Quite how Lee sold him on the idea of – with the greatest respect – games against Southend United and Tranmere, is perhaps more testament to Franny’s persuasive powers over anything else. That said, the adulation he was receiving from City fans would be hard to replicate.
So Kinkladze stayed, but he might as well have carried a neon sign on the pitch saying ‘stop me and win’, as opposition clubs did everything they could to regularly double mark him or, take him out of the game by any means necessary, such was his massive creative influence on the team.
He became an easy target in the second tier, as he was hacked down and regularly subjected to tackles that would be a straight red in today’s game. He received little or no protection from the referees and for any City fan, it was painful to watch - but he soldiered on, perhaps dreaming of better times.
And as the managers came and went at Maine Road – Ball sacked, Steve Coppell quit and Frank Clark failed to inspire – so City’s hopes of promotion fizzled out quickly.
He would miss the final game of the 1996/97 season against Reading with injury, but the City fans made it a ‘Georgi Kinkladze Day’ if nothing else to show their collective appreciation of this incredibly talented player.

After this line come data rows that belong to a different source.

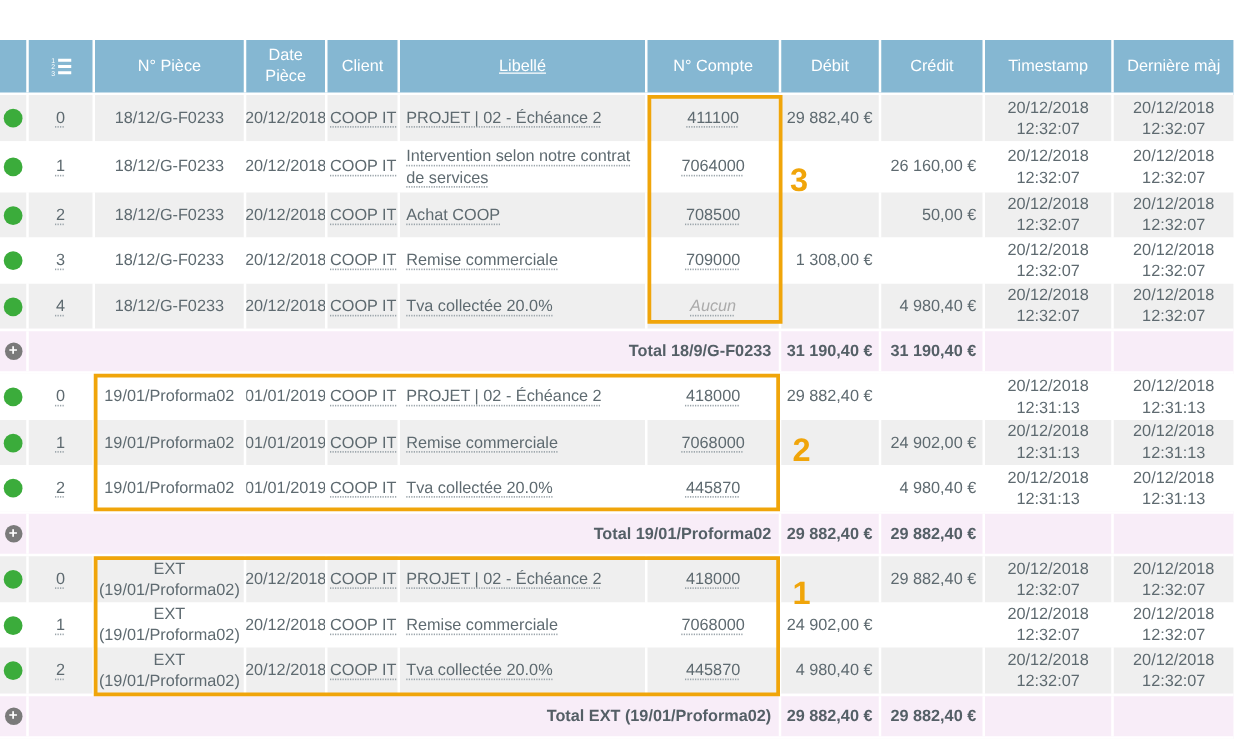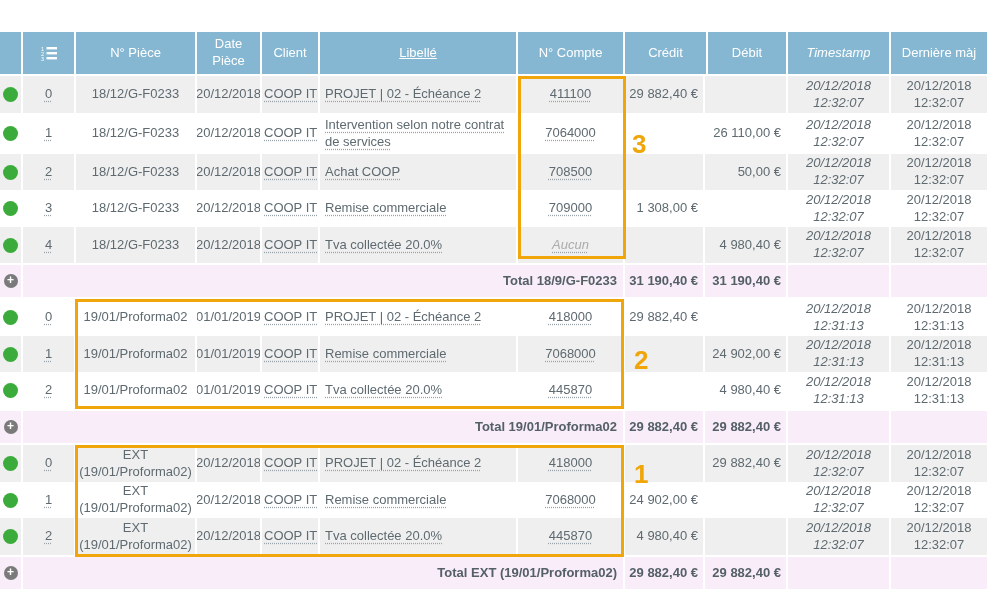--- a/index.html
+++ b/index.html
@@ -91,8 +91,8 @@
     <div class="c w-client" style="justify-content:center;padding-left:0;">Client</div>
     <div class="c w-lib" style="justify-content:center;padding-left:0;text-decoration:underline;">Libellé</div>
     <div class="c w-compte">N° Compte</div>
+    <div class="c w-debit" style="justify-content:center;padding-right:0;">Débit</div>
     <div class="c w-credit" style="justify-content:center;padding-right:0;">Crédit</div>
-    <div class="c w-debit" style="justify-content:center;padding-right:0;">Débit</div>
     <div class="c w-ts">Timestamp</div>
     <div class="c w-maj">Dernière màj</div>
   </div>

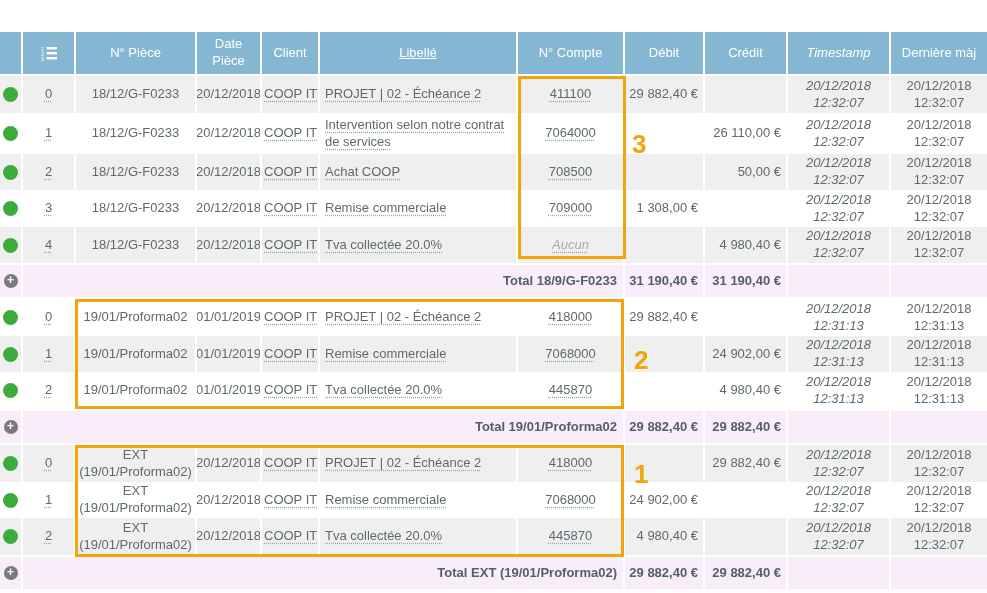--- a/index.html
+++ b/index.html
@@ -21,7 +21,7 @@
   .w-compte{width:107px; justify-content:center; text-align:center;}
   .w-debit{width:80px; justify-content:flex-end; padding-right:5px; white-space:nowrap;}
   .w-credit{width:83px; justify-content:flex-end; padding-right:5px; white-space:nowrap;}
-  .w-ts{width:103px; justify-content:center; text-align:center; padding:12px 2px;font-style:italic;}
+  .w-ts{width:103px; justify-content:center; text-align:center; padding:12px 2px;}
   .w-maj{width:96px; justify-content:center; text-align:center; padding:0 2px;}
 
   

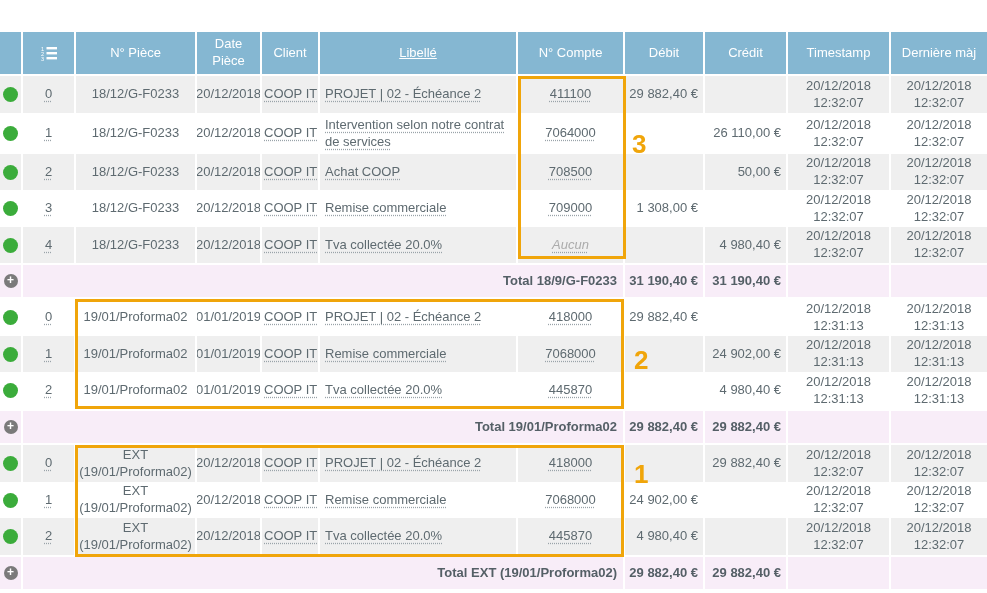--- a/index.html
+++ b/index.html
@@ -140,7 +140,7 @@
         <span class="lnk">7064000</span>
       </div>
     <div class="c w-debit"></div>
-    <div class="c w-credit">26 110,00 €</div>
+    <div class="c w-credit">26 160,00 €</div>
     <div class="c w-ts">20/12/2018 12:32:07</div>
     <div class="c w-maj">20/12/2018 12:32:07</div>
   </div>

A full house shouted his name from start to finish, waved Georgian flags and even messages of 'Don't go Gio!' flashed on the scoreboard, all in the seemingly vain hope of convincing him to stay one more year. The outpouring of love at the end when the Georgian appeared with the rest of the squad for a lap of appreciation (as it is now called), was incredible, and if he had been planning to move, it seems this was enough to change his mind.
With people camped outside his Wilmslow home, he asked his sister ,“How can I leave these people when there is so much love?”

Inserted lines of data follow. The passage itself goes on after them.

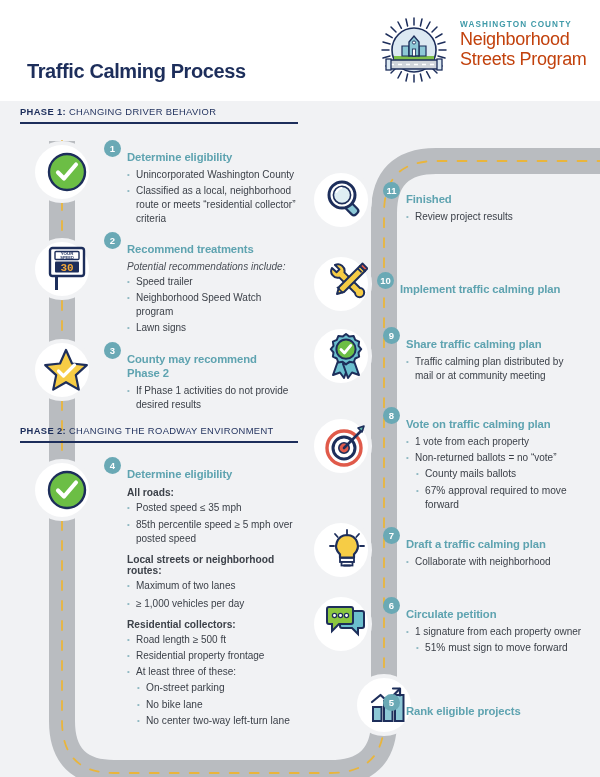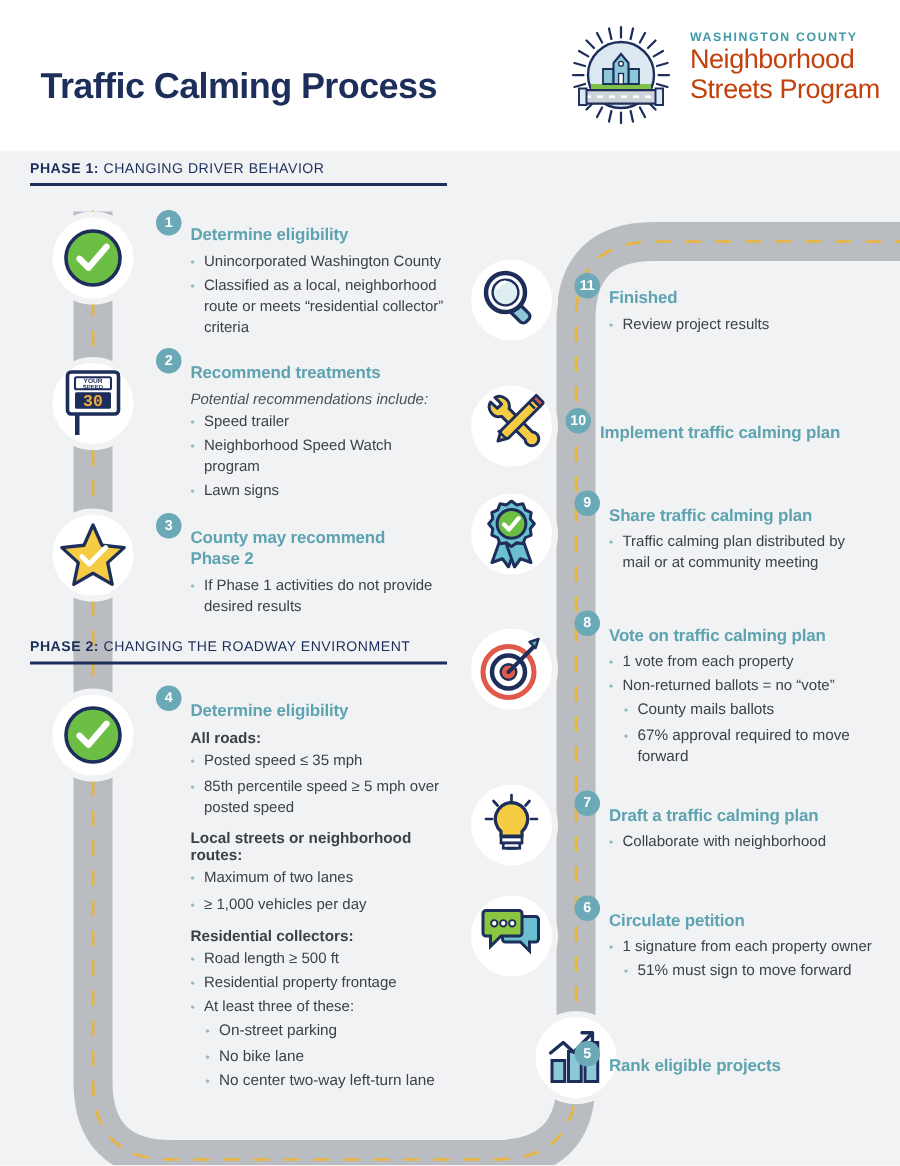--- a/index.html
+++ b/index.html
@@ -20,8 +20,8 @@
     background:#ffffff;
   }
   #page-title {
-    position:absolute; left:27px; top:44px;
-    font-size:24px; font-weight:bold; color:#1d2e5b;
+    position:absolute; left:27px; top:60px;
+    font-size:20px; font-weight:bold; color:#1d2e5b;
     letter-spacing:-0.4px;
   }
   #logo-wrap {

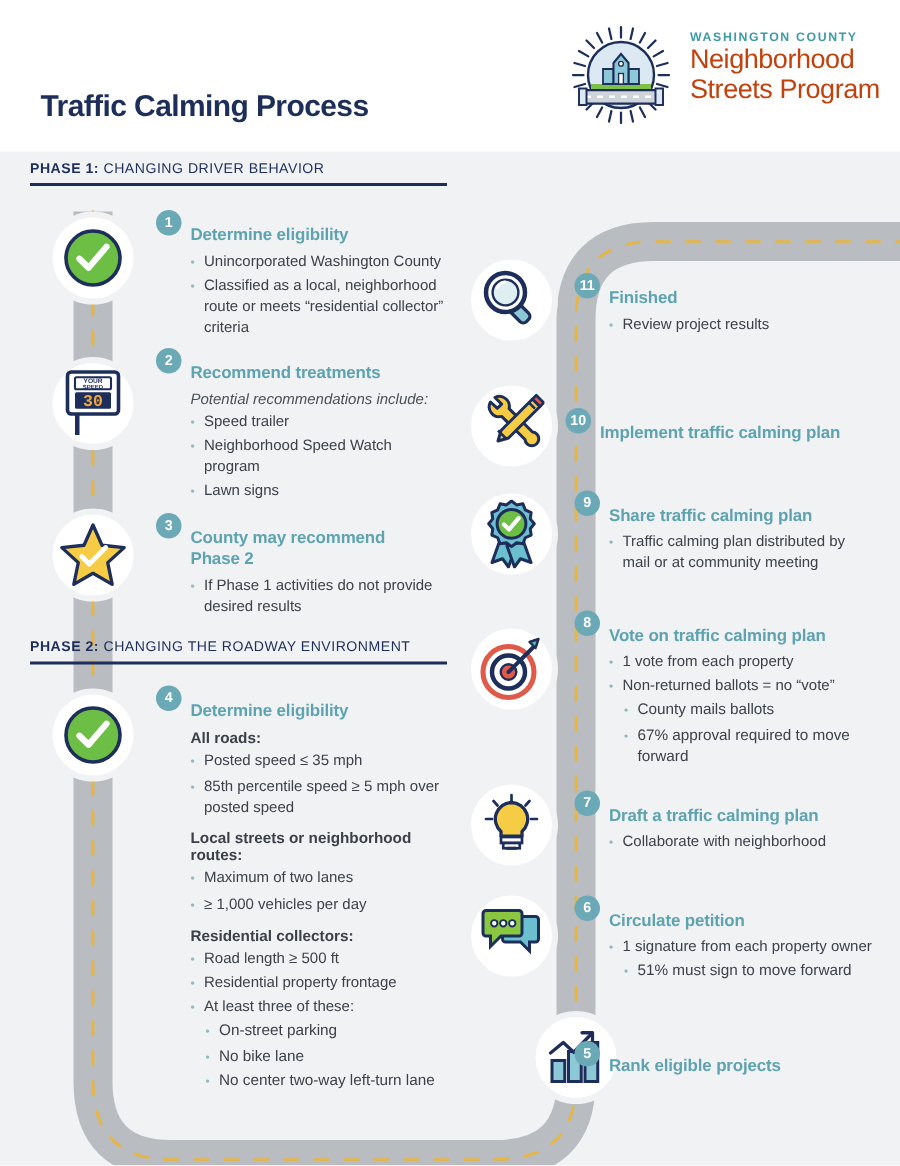--- a/index.html
+++ b/index.html
@@ -64,7 +64,7 @@
     width:62px; height:62px; border-radius:50%;
     background:#ffffff;
     border:4px solid #f1f2f4;
-    display:flex; align-items:center; justify-content:center;
+    display:flex; align-items:center; justify-content:flex-end;
   }
   .node svg { display:block; }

How indeed? In an ill-fated – but amazingly loyal gesture – he decided to stay and give it one final push for 1997/98.
There were still several clubs waiting in the wings to take him out of the situation, but he had made his mind up.
But it was, in reality, a mistake.
The tackles got worse and his form and whole demeanour suggested he was incredibly unhappy with the way things were panning out.
There were still the occasional highlights in another season of misery for City, such a stunning individual goal against West Ham in the FA Cup and a 30-yard free-kick in a 6-0 win over Swindon, but the team was headed for relegation to the third tier for the first time and Joe Royle was appointed midway through the campaign as a last bid to avoid the drop.
The new boss felt there was “an unhealthy obsession” with Gio at the club. In some ways he was right – the time had come to part company and Gio knew it and so did the fans. He eventually agreed to join Ajax and though Royle dropped him for much of the season run-in, he desperately wanted to play and help the Blues at least stay in the division.
Many believe that if he had played, relegation would indeed have been avoided, but alas we’ll never know for sure.
He flew back from an international game for Georgia by private jet to sit on the bench in the final match of the season, again showing the sort of loyalty and commitment above and beyond the call of duty.
That day away to Stoke, City needed to win and hope others around us lost, but even a 5-2 win at the Britannia Stadium was too little, too late for Royle’s beleaguered side who faced life in the third tier for the first time.
Kinky came on for the final few minutes to a wonderful ovation from perhaps 7,000 travelling fans.
Gio looked as crestfallen as he did in his first season with the club when relegation had also been confirmed on the last day and on the final whistle, he walked over and applauded the City fans with tears once again streaming down his face. He threw his boots into the crowd and walked down the tunnel for the last time with his head down.
The Blue hordes chanted his name repeatedly, along with ‘Are you watching Macclesfield?’, as an era ended.
The question of what might have been had Georgi been in a better Manchester City team, where the onus had perhaps not totally been on his shoulders in almost every game he played, remains unanswered.
For those lucky enough to witness some of his brilliance, breath-taking goals and genius in the flesh, he remains a beacon of light during an incredibly dark period for the club.